Work instruction -> Taking the line with "font-weight: bold;" as the start, reproduce every line until the records end, exactly and with nothing added.

-- Data shown follows --

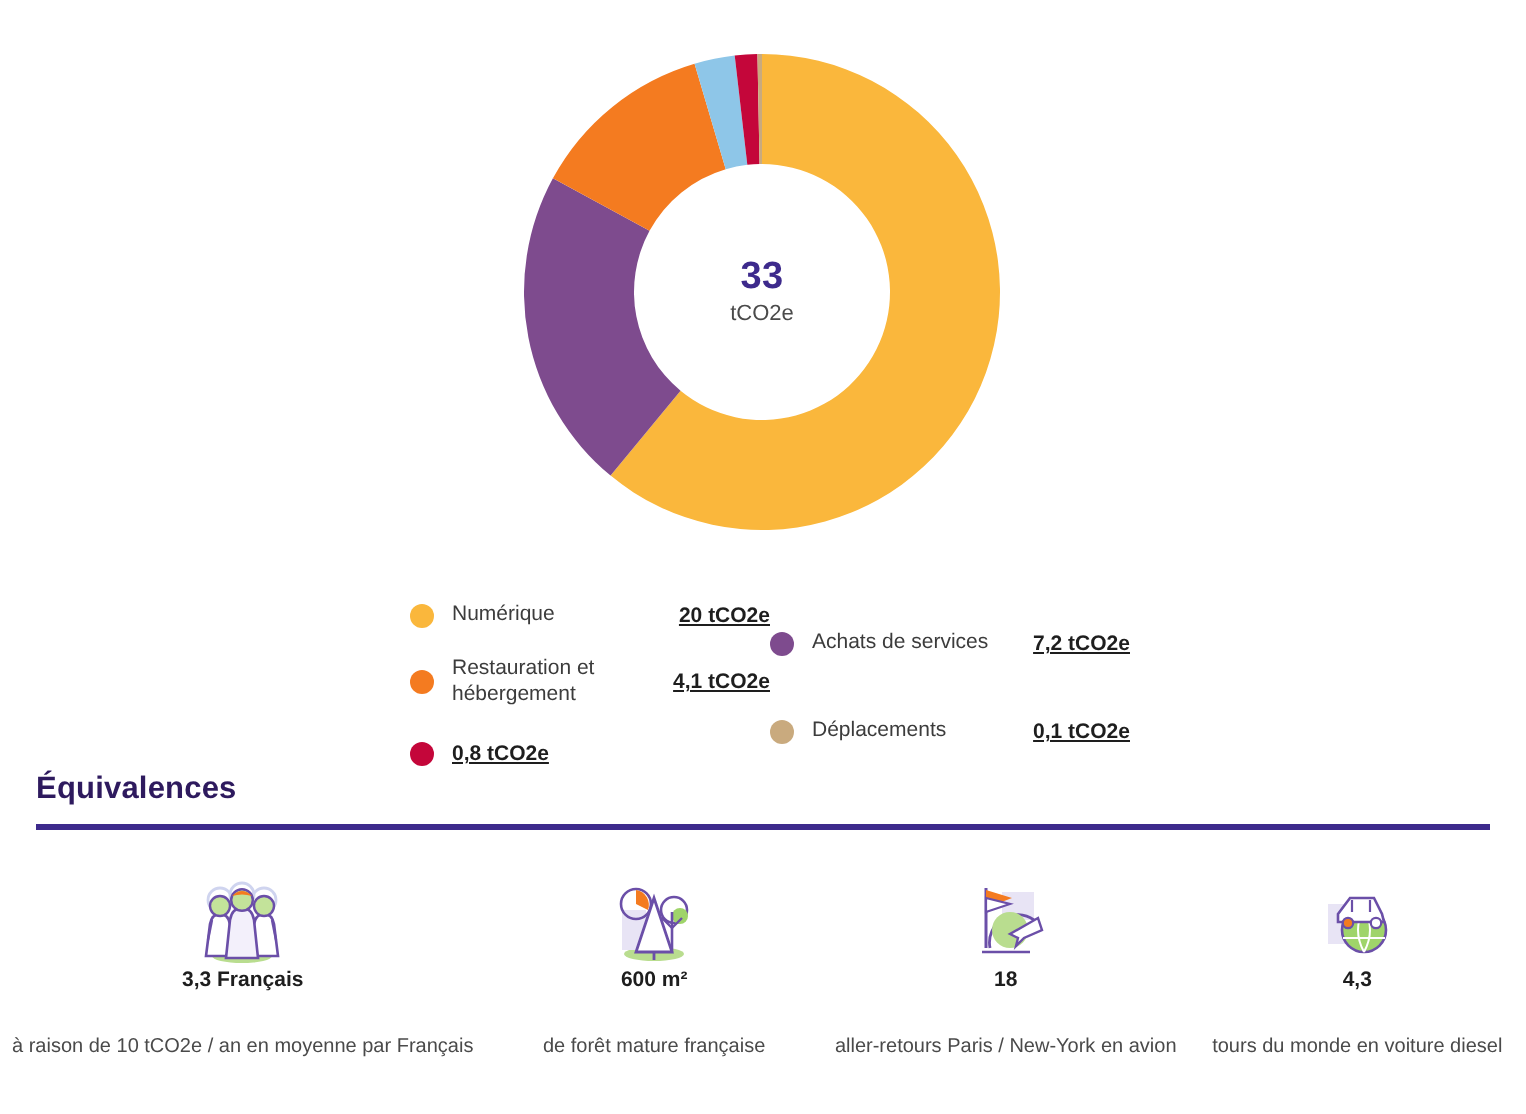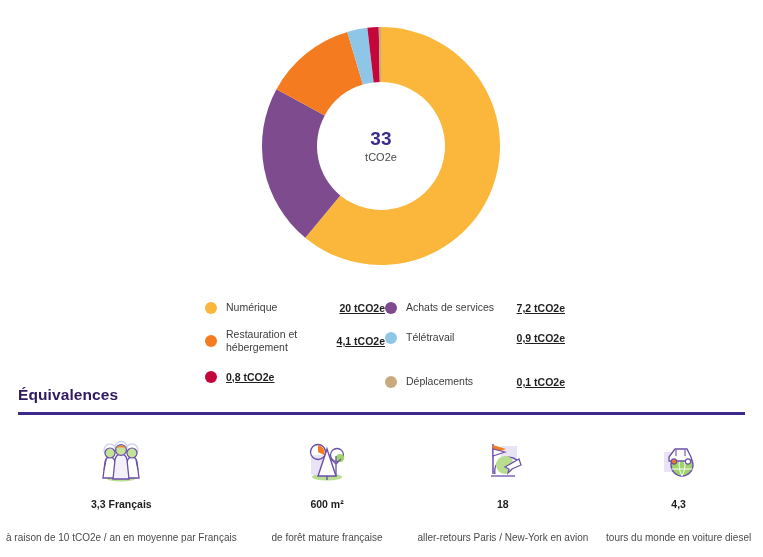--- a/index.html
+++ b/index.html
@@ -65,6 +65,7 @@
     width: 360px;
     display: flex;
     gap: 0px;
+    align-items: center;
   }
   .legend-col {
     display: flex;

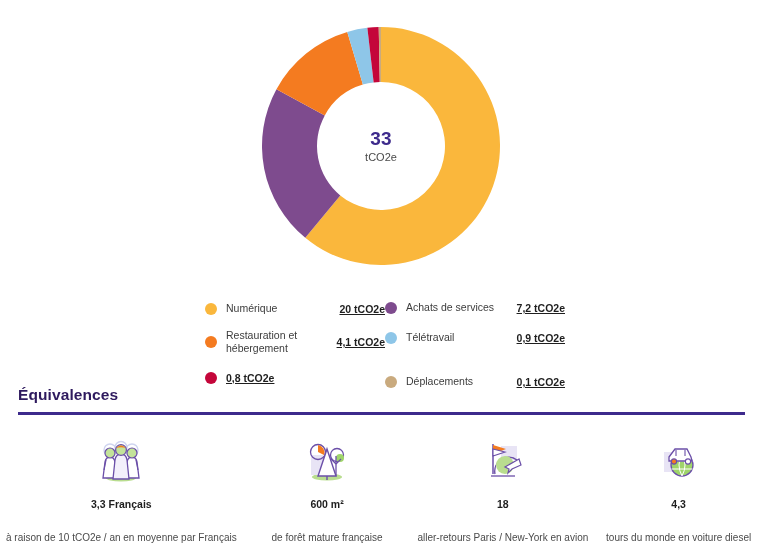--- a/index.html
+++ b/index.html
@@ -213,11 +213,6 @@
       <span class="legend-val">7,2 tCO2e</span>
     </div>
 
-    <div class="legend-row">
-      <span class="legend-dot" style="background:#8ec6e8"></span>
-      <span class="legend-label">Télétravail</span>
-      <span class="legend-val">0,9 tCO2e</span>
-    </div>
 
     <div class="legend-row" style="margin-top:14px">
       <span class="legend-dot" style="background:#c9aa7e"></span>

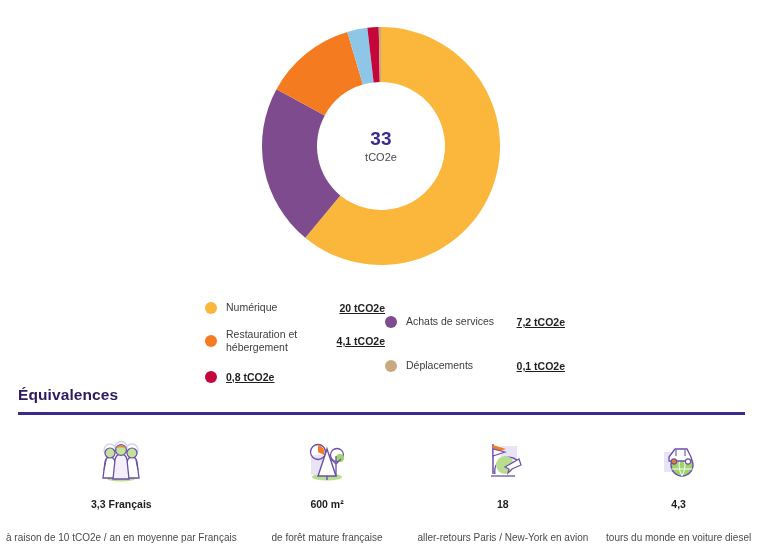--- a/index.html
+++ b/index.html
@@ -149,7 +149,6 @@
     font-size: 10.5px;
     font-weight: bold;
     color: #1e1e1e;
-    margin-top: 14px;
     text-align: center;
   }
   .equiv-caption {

-- Data shown concluded --

Answer to this problem ->
     font-weight: bold;
     color: #1e1e1e;
-    margin-top: 14px;
     text-align: center;
   }
   .equiv-caption {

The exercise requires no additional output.